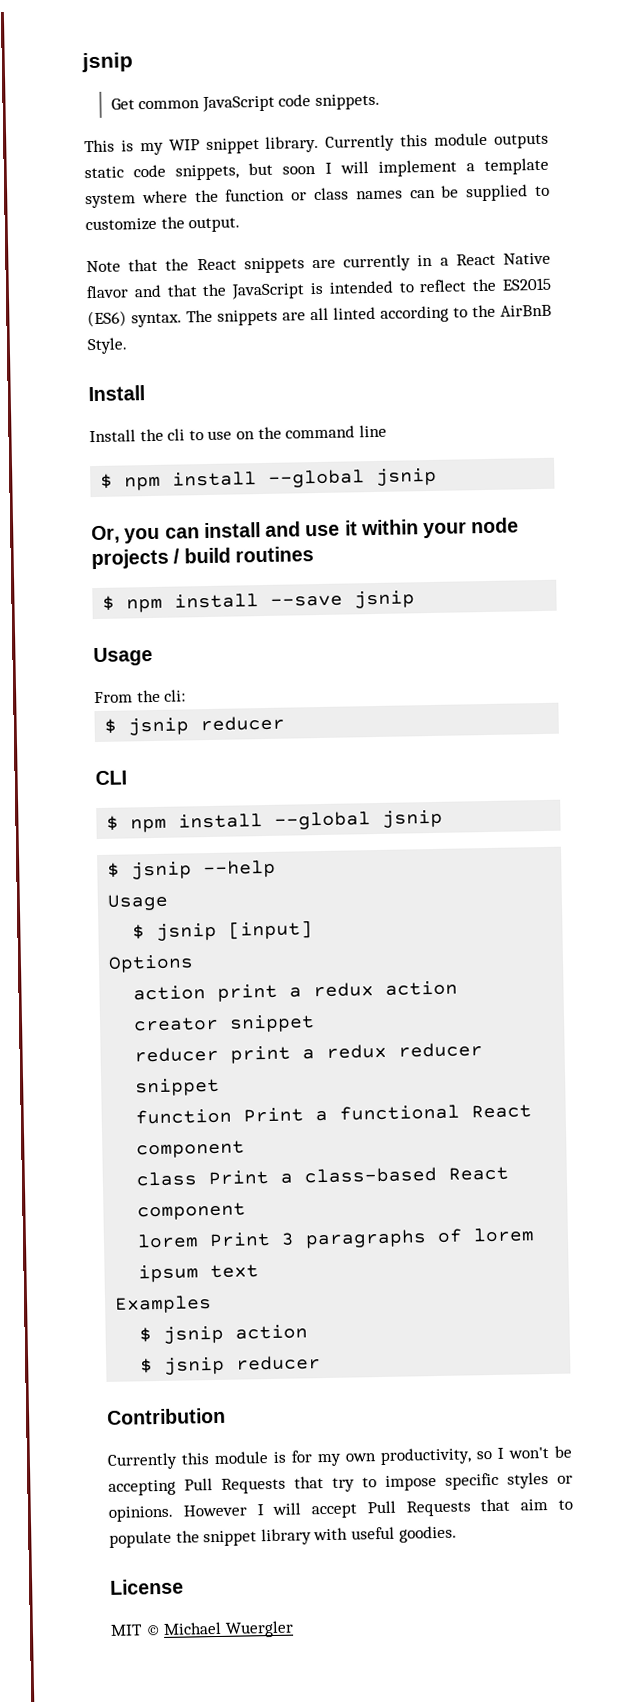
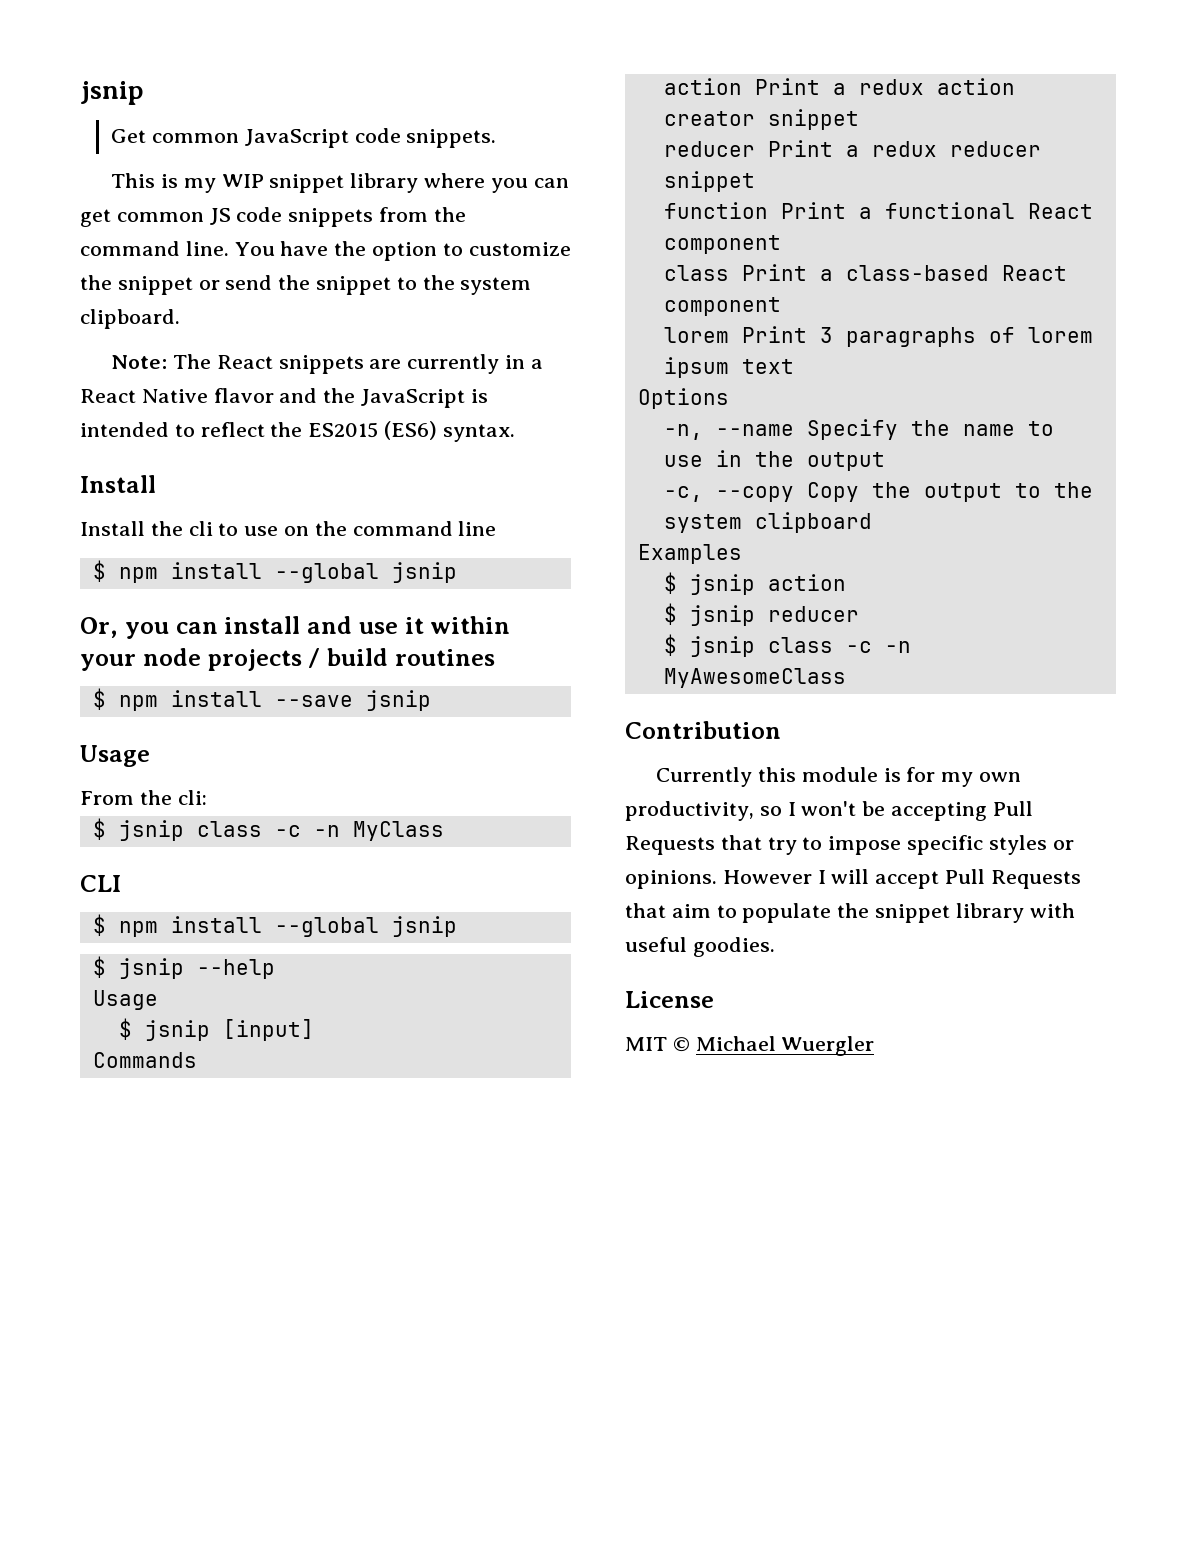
- This is my WIP snippet library. Currently this module outputs static code snippets, but soon I will implement a template system where the function or class names can be supplied to customize the output.
- Note that the React snippets are currently in a React Native flavor and that the JavaScript is intended to reflect the ES2015 (ES6) syntax. The snippets are all linted according to the AirBnB Style.
+ This is my WIP snippet library where you can get common JS code snippets from the command line. You have the option to customize the snippet or send the snippet to the system clipboard.
+ Note: The React snippets are currently in a React Native flavor and the JavaScript is intended to reflect the ES2015 (ES6) syntax.
  From the cli:
- $ jsnip reducer
+ $ jsnip class -c -n MyClass
- Options
- action print a redux action creator snippet
+ Commands
+ action Print a redux action creator snippet
- reducer print a redux reducer snippet
+ reducer Print a redux reducer snippet
+ Options
+ -n, --name Specify the name to use in the output
+ -c, --copy Copy the output to the system clipboard
+ $ jsnip class -c -n MyAwesomeClass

::::

Write out every line of the entries above exactly, and omit their pictures.

- This is my WIP snippet library. Currently this module outputs static code snippets, but soon I will implement a template system where the function or class names can be supplied to customize the output.
- Note that the React snippets are currently in a React Native flavor and that the JavaScript is intended to reflect the ES2015 (ES6) syntax. The snippets are all linted according to the AirBnB Style.
+ This is my WIP snippet library where you can get common JS code snippets from the command line. You have the option to customize the snippet or send the snippet to the system clipboard.
+ Note: The React snippets are currently in a React Native flavor and the JavaScript is intended to reflect the ES2015 (ES6) syntax.
  From the cli:
- $ jsnip reducer
+ $ jsnip class -c -n MyClass
- Options
- action print a redux action creator snippet
+ Commands
+ action Print a redux action creator snippet
- reducer print a redux reducer snippet
+ reducer Print a redux reducer snippet
+ Options
+ -n, --name Specify the name to use in the output
+ -c, --copy Copy the output to the system clipboard
+ $ jsnip class -c -n MyAwesomeClass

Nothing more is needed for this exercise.